“We don’t want to close, but there’s no choice for us anymore,” a tearful Jing Guo, co-owner of Sushi Cafe with her husband, said outside the restaurant this afternoon. “We were not making enough to pay our bills.”
She was apologetic. “I know that for the last two years, service has not been great, because I’m tired,” she said. “We will miss all the customers.”
Jing Guo said sales have declined in recent years as other sushi restaurants opened across the region and after Sushi Cafe’s former owner opened a restaurant in the Centerville-Washington Twp. area.
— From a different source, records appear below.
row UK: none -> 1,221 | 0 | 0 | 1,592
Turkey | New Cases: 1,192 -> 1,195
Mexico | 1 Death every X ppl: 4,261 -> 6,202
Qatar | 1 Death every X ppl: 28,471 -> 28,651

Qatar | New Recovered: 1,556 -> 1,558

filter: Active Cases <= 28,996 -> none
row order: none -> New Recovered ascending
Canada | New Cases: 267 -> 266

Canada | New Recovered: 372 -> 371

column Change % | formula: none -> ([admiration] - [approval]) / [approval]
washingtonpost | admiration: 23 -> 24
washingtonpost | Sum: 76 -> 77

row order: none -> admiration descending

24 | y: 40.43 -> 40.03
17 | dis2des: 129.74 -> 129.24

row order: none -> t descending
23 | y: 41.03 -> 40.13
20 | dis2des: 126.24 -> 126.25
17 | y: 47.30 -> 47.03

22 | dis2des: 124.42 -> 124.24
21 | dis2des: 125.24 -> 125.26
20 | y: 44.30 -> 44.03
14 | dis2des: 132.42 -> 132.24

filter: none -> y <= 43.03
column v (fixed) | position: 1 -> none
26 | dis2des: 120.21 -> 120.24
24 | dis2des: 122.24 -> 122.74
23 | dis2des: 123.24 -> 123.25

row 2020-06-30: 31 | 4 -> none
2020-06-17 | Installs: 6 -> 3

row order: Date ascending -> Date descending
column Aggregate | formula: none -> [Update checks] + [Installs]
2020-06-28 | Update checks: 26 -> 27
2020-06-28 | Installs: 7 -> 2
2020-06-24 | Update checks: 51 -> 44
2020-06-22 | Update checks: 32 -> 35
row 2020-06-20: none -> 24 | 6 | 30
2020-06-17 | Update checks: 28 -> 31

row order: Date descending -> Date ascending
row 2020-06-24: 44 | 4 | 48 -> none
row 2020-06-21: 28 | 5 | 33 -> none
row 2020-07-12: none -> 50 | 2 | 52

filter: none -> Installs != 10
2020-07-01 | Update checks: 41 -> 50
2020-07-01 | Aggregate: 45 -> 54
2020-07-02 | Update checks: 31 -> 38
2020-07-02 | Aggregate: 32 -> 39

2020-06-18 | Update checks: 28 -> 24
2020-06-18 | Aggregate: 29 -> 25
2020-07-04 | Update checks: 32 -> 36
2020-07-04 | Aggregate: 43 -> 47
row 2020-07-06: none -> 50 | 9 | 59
A lawsuit over the opening of that restaurant was filed in Montgomery County Common Pleas Court in 2010 and was settled in 2012, but Jing Guo said the fallout from the legal dispute lingered.
In addition, the restaurant has been the site of multiple break-ins and theft of restaurant property, including a recent incident in which an intruder cut a hole in a wall that took thousands of dollars to repair, Jing Guo said.
The restaurant, which opened in 1999, had been a popular destination for sushi enthusiasts. And when it opened, it was among the first, if not the first, restaurant to serve Japanese and Korean cuisine in Montgomery County’s south suburbs. Many others followed over the 17 years.
Jing Guo said she and her husband plan to move back to their hometown of Philadelphia.